Differences between adjustable and fixed rate loans

A fixed-rate loan features the same payment for the entire duration of the mortgage. The property taxes and homeowners insurance which are almost always part of the payment will increase over time, but in general, payment amounts on fixed rate loans change little over the life of the loan.

Early in a fixed-rate loan, most of your monthly payment goes toward interest, and a much smaller part toward principal. As you pay , more of your payment goes toward principal.

Borrowers might choose a fixed-rate loan in order to lock in a low rate. Borrowers choose fixed-rate loans when interest rates are low and they want to lock in at this lower rate. For homeowners who have an ARM now, refinancing with a fixed-rate loan can offer more monthly payment stability. If you currently have an Adjustable Rate Mortgage (ARM), we'll be glad to assist you in locking a fixed-rate at a good rate. Call Metro Mortgage at 4054054054 to learn more.

Adjustable Rate Mortgages — ARMs, come in a great number of varieties. Generally, the interest rates for ARMs are based on a federal index. A few of these are: the 6-month CD rate, the 1 year Treasury Security rate, the Federal Home Loan Bank's 11th District Cost of Funds Index (COFI), or others.

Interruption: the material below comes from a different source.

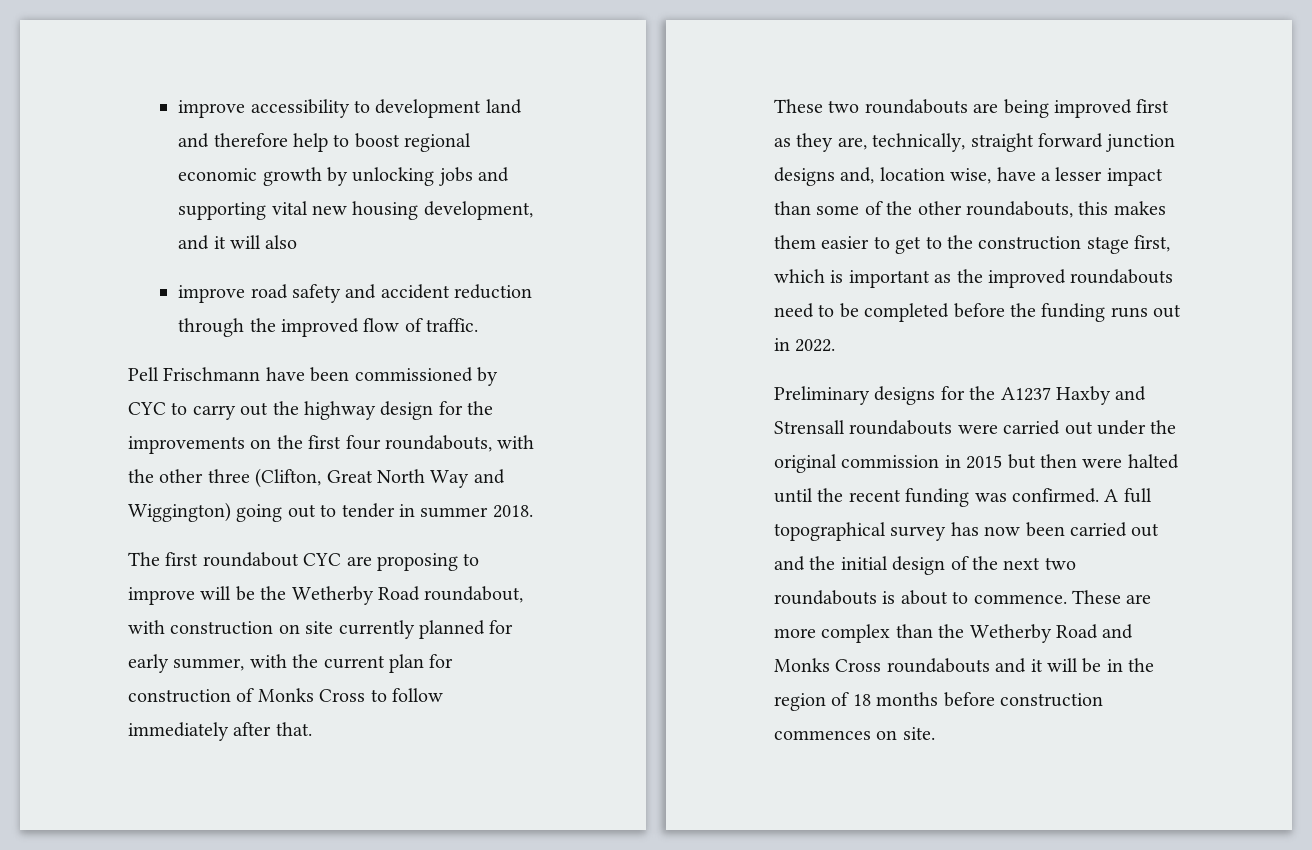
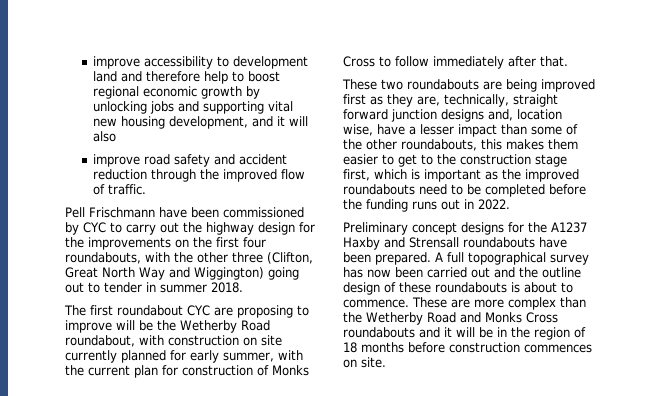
- Preliminary designs for the A1237 Haxby and Strensall roundabouts were carried out under the original commission in 2015 but then were halted until the recent funding was confirmed.
+ Preliminary concept designs for the A1237 Haxby and Strensall roundabouts have been prepared.
- A full topographical survey has now been carried out and the initial design of the next two roundabouts is about to commence.
+ A full topographical survey has now been carried out and the outline design of these roundabouts is about to commence.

Most programs feature a cap that protects borrowers from sudden increases in monthly payments. Some ARMs won't increase more than 2% per year, regardless of the underlying interest rate. Sometimes an ARM has a "payment cap" that guarantees your payment won't increase beyond a certain amount over the course of a given year. The majority of ARMs also cap your interest rate over the duration of the loan.

ARMs usually start out at a very low rate that usually increases as the loan ages. You may hear people talking about "3/1 ARMs" or "5/1 ARMs". In these loans, the initial rate is set for three or five years. It then adjusts every year. These loans are fixed for 3 or 5 years, then adjust. Loans like this are best for borrowers who expect to move within three or five years. These types of ARMs benefit people who will move before the initial lock expires.

You might choose an ARM to take advantage of a very low initial interest rate and plan on moving, refinancing or absorbing the higher rate after the introductory rate goes up. ARMs can be risky when property values go down and borrowers are unable to sell or refinance their loan.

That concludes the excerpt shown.